Takie decyzje, jak niedawne ogłoszenie budowy nowej fabryki Mercedesa w Jaworze, to dobre wiadomości dla wszystkich firm powiązanych z branżą motoryzacyjną - pokazują utrzymującą się atrakcyjność Polski i oznaczają, że w całym łańcuchu dostaw będą prowadzone nowe inwestycje. Producenci w Polsce i naszej części Europy korzystają też na trendzie onshoringu. Wydarzenia ostatnich dwóch lat pokazały, że lokowanie produkcji komponentów w Chinach grozi tym, że nie zawsze będą one docierać na czas do Europy, koncerny w większym stopniu lokują więc moce produkcyjne bliżej rynków docelowych.

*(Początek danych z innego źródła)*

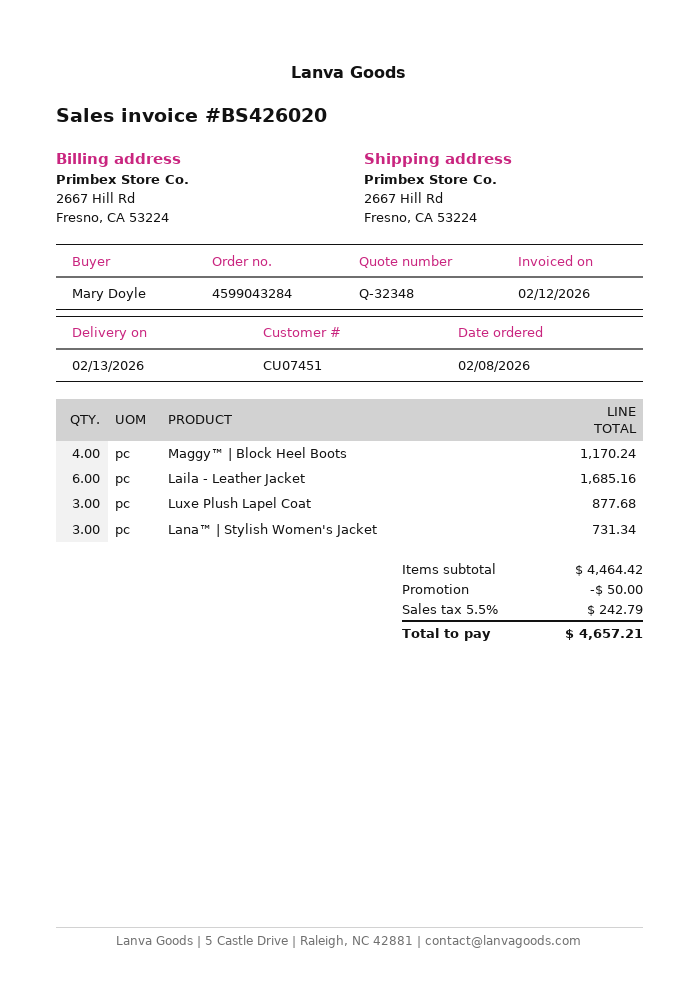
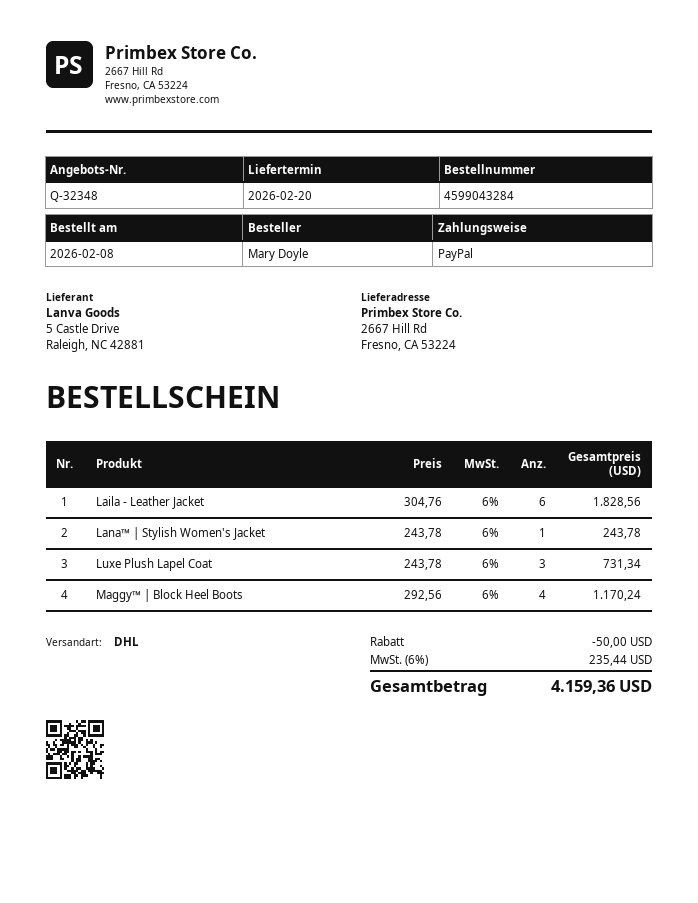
delivery date: 2026-02-13 -> 2026-02-20
Laila - Leather Jacket: 6 for 1685.16 -> 6 for 1828.56
Luxe Plush Lapel Coat: 3 for 877.68 -> 3 for 731.34
Lana™ | Stylish Women's Jacket: 3 for 731.34 -> 1 for 243.78
tax: 5.5% = 242.79 -> 6% = 235.44
total: 4657.21 -> 4159.36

W dłuższej perspektywie w branży jest jednak sporo niewiadomych. W tym roku sytuacja jest dobra, bo mamy do czynienia z odroczonym popytem z czasu pandemii, więc fabryki motoryzacyjne będą pracować pełną parą aż do świąt. Trudno jednak przewidzieć, jak będzie wyglądał popyt na samochody w sytuacji, gdy skurczy się dochód rozporządzalny konsumentów.